(YOUR INSTRUCTIONS) Without the pictures, copy the entries below word for word.

++++++++++

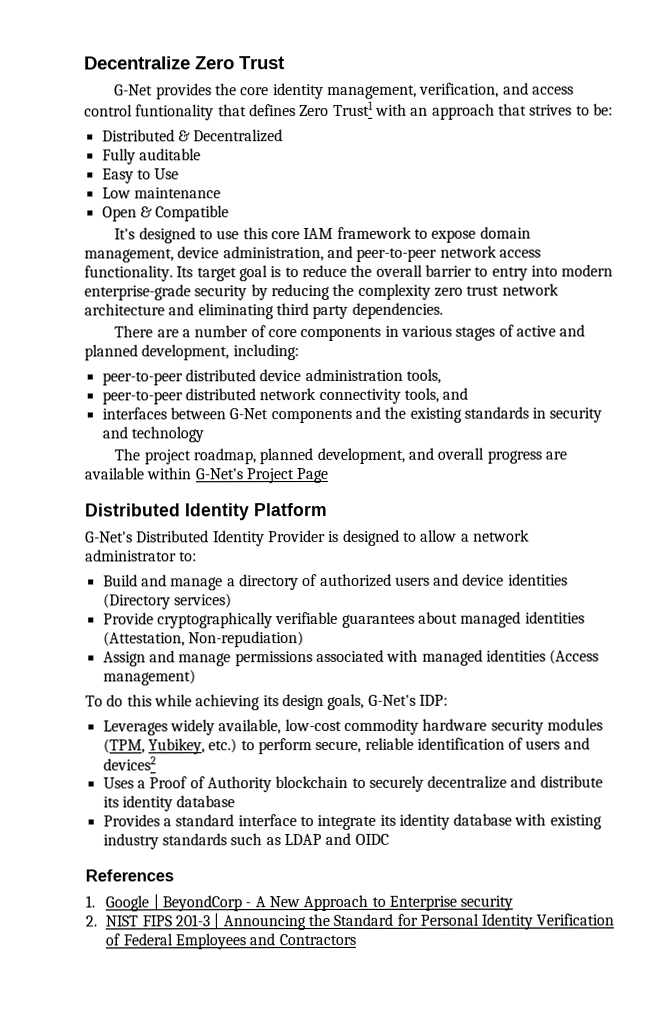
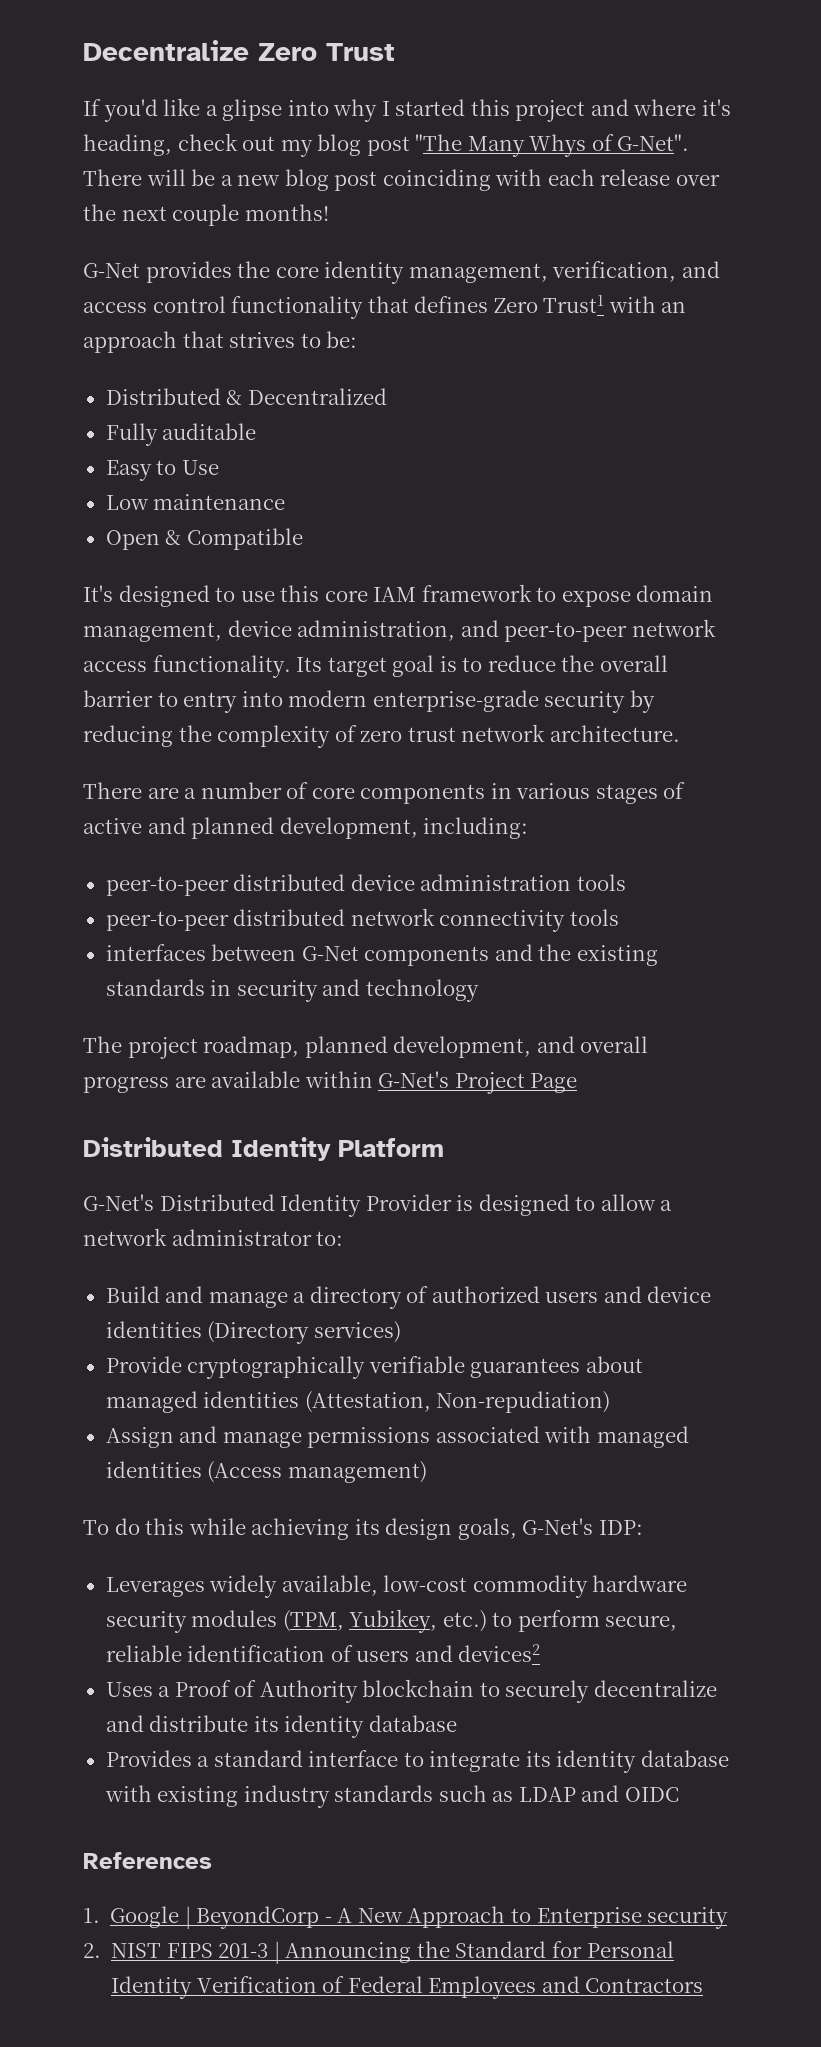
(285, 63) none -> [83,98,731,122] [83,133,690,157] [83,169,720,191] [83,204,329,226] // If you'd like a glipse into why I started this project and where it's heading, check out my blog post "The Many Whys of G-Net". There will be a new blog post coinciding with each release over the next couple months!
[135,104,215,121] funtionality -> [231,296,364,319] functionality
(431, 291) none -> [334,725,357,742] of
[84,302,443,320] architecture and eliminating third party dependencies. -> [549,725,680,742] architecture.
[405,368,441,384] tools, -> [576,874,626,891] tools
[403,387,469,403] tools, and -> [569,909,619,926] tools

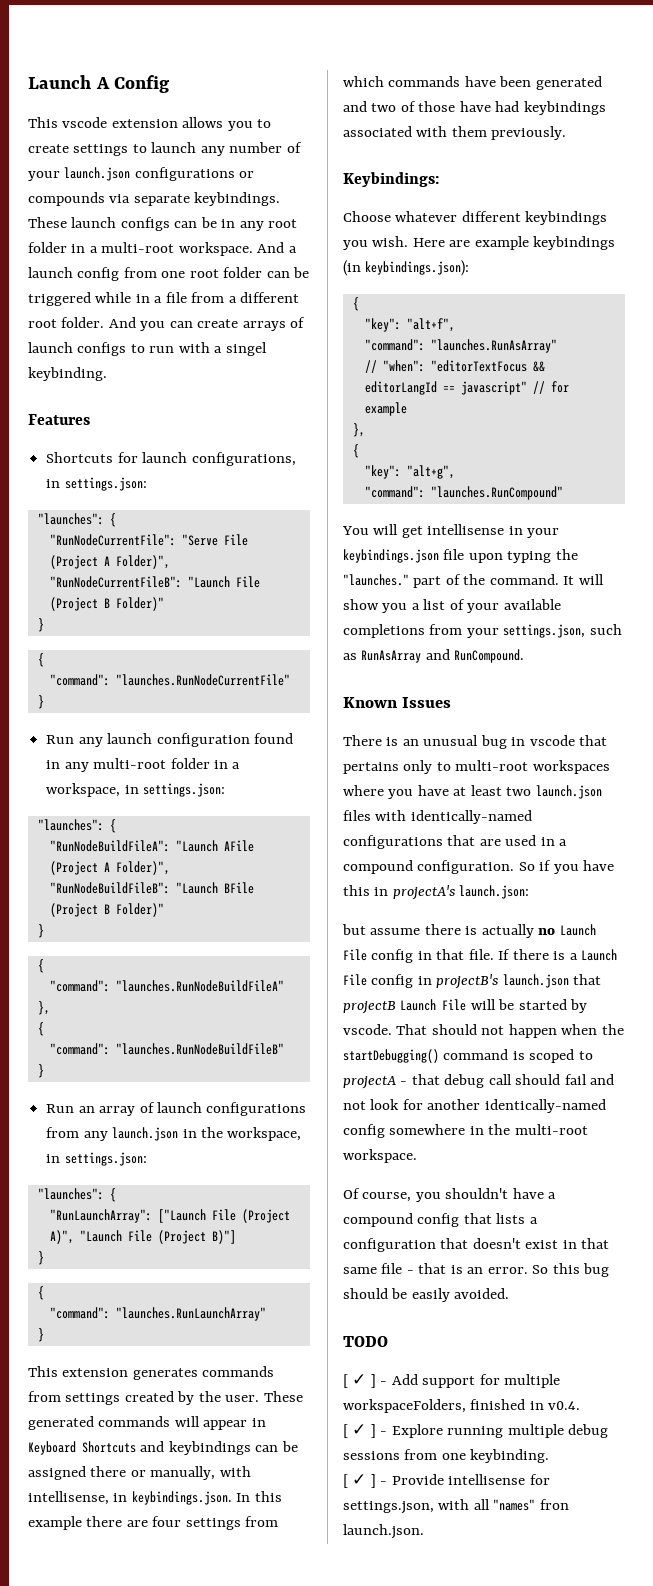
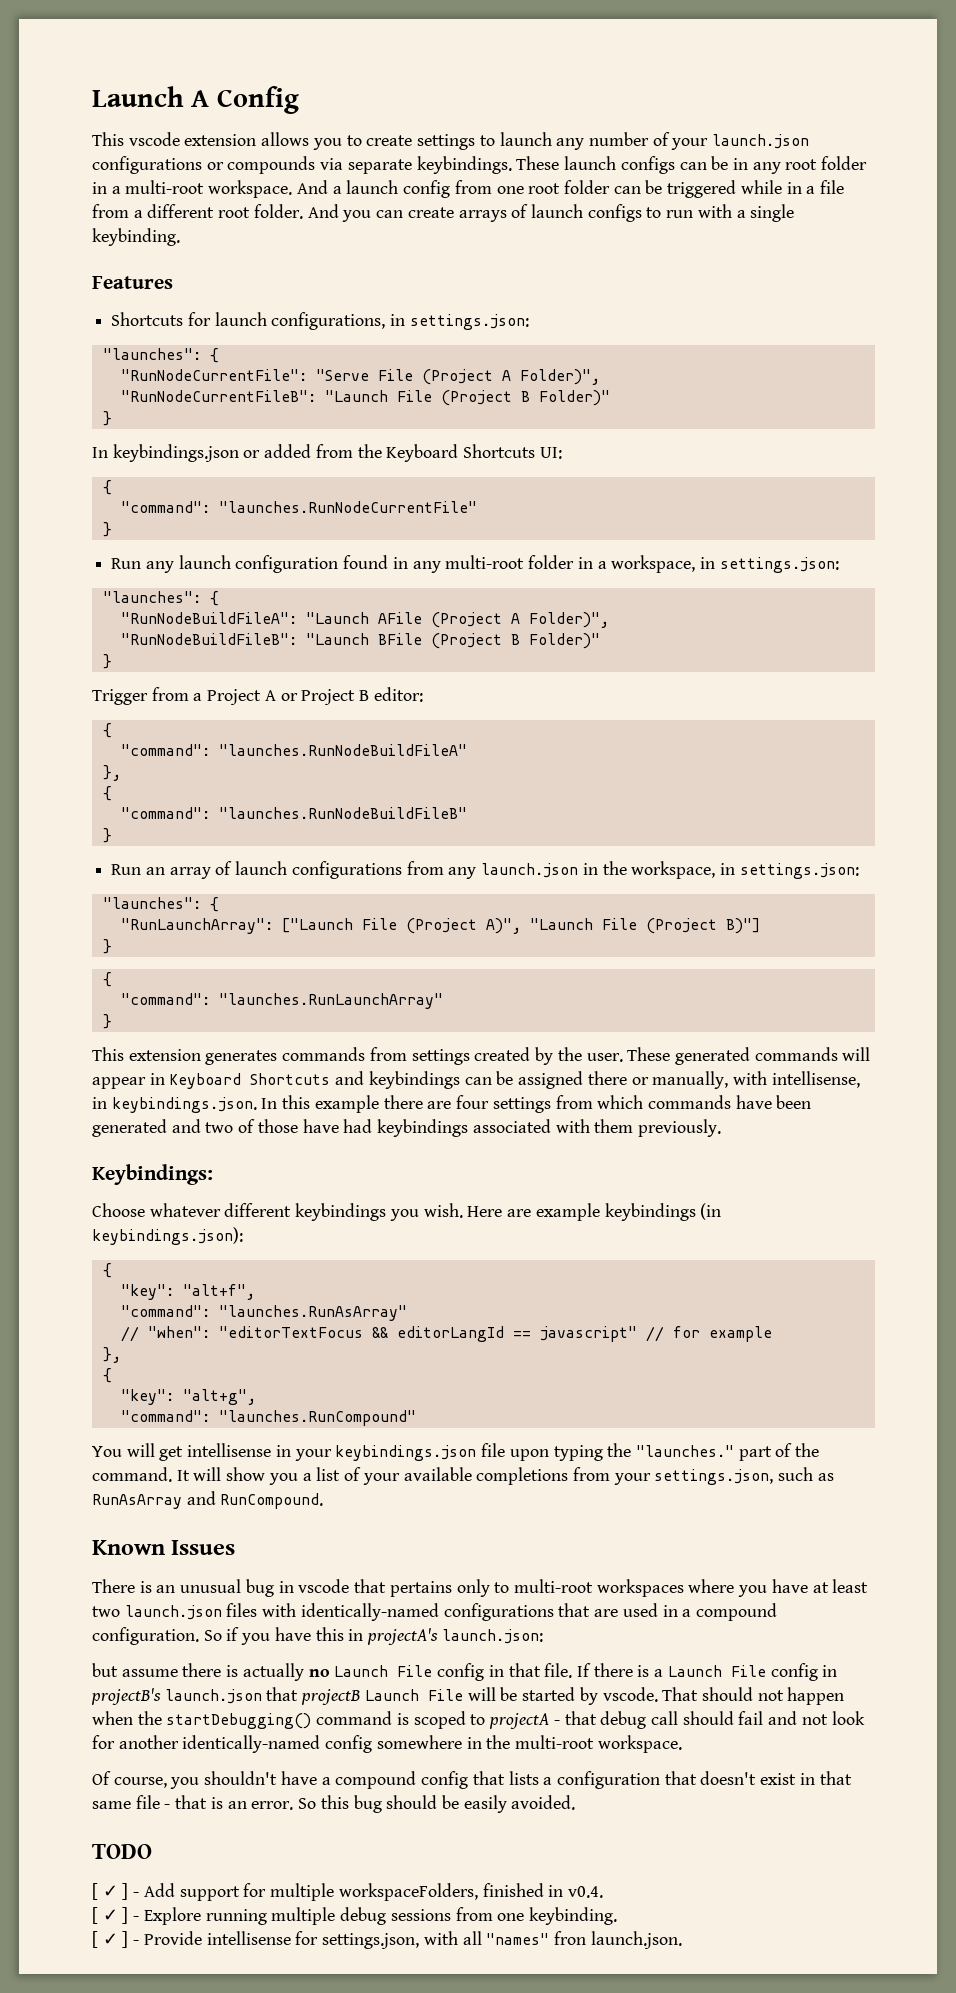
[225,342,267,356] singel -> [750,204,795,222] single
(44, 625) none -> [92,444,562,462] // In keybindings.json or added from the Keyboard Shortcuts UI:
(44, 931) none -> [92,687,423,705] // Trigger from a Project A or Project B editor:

++++++++++

(RESPONSE BOX)
(285, 63) none -> [83,98,731,122] [83,133,690,157] [83,169,720,191] [83,204,329,226] // If you'd like a glipse into why I started this project and where it's heading, check out my blog post "The Many Whys of G-Net". There will be a new blog post coinciding with each release over the next couple months!
[135,104,215,121] funtionality -> [231,296,364,319] functionality
(431, 291) none -> [334,725,357,742] of
[84,302,443,320] architecture and eliminating third party dependencies. -> [549,725,680,742] architecture.
[405,368,441,384] tools, -> [576,874,626,891] tools
[403,387,469,403] tools, and -> [569,909,619,926] tools

[225,342,267,356] singel -> [750,204,795,222] single
(44, 625) none -> [92,444,562,462] // In keybindings.json or added from the Keyboard Shortcuts UI:
(44, 931) none -> [92,687,423,705] // Trigger from a Project A or Project B editor:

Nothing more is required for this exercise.